++++ Data extract
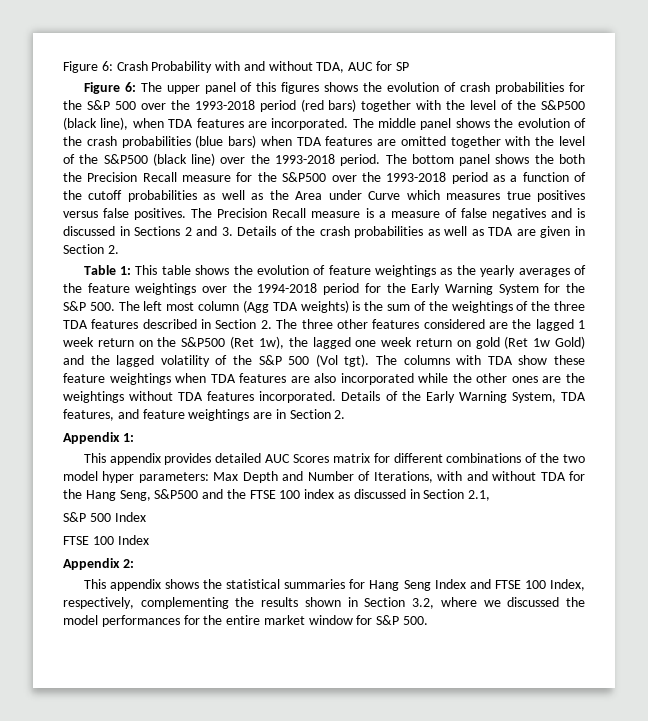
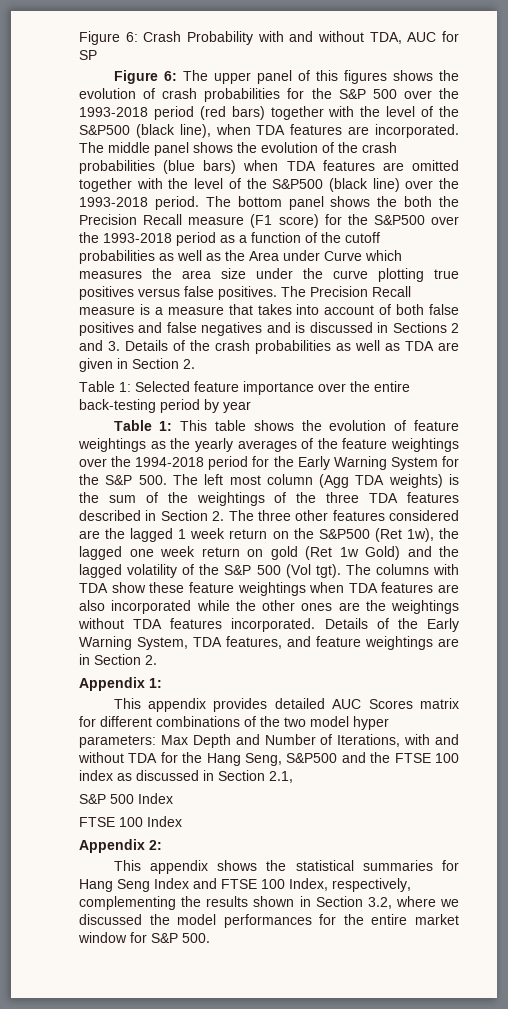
- The bottom panel shows the both the Precision Recall measure for the S&P500 over the 1993-2018 period as a function of the cutoff probabilities as well as the Area under Curve which measures true positives versus false positives.
+ The bottom panel shows the both the Precision Recall measure (F1 score) for the S&P500 over the 1993-2018 period as a function of the cutoff probabilities as well as the Area under Curve which measures the area size under the curve plotting true positives versus false positives.
- The Precision Recall measure is a measure of false negatives and is discussed in Sections 2 and 3. Details of the crash probabilities as well as TDA are given in Section 2.
+ The Precision Recall measure is a measure that takes into account of both false positives and false negatives and is discussed in Sections 2 and 3. Details of the crash probabilities as well as TDA are given in Section 2.
+ Table 1: Selected feature importance over the entire back-testing period by year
++++++++
== Brief ==
Restate each entry verbatim and skip every image.

== Solution to the exercise ==
- The bottom panel shows the both the Precision Recall measure for the S&P500 over the 1993-2018 period as a function of the cutoff probabilities as well as the Area under Curve which measures true positives versus false positives.
+ The bottom panel shows the both the Precision Recall measure (F1 score) for the S&P500 over the 1993-2018 period as a function of the cutoff probabilities as well as the Area under Curve which measures the area size under the curve plotting true positives versus false positives.
- The Precision Recall measure is a measure of false negatives and is discussed in Sections 2 and 3. Details of the crash probabilities as well as TDA are given in Section 2.
+ The Precision Recall measure is a measure that takes into account of both false positives and false negatives and is discussed in Sections 2 and 3. Details of the crash probabilities as well as TDA are given in Section 2.
+ Table 1: Selected feature importance over the entire back-testing period by year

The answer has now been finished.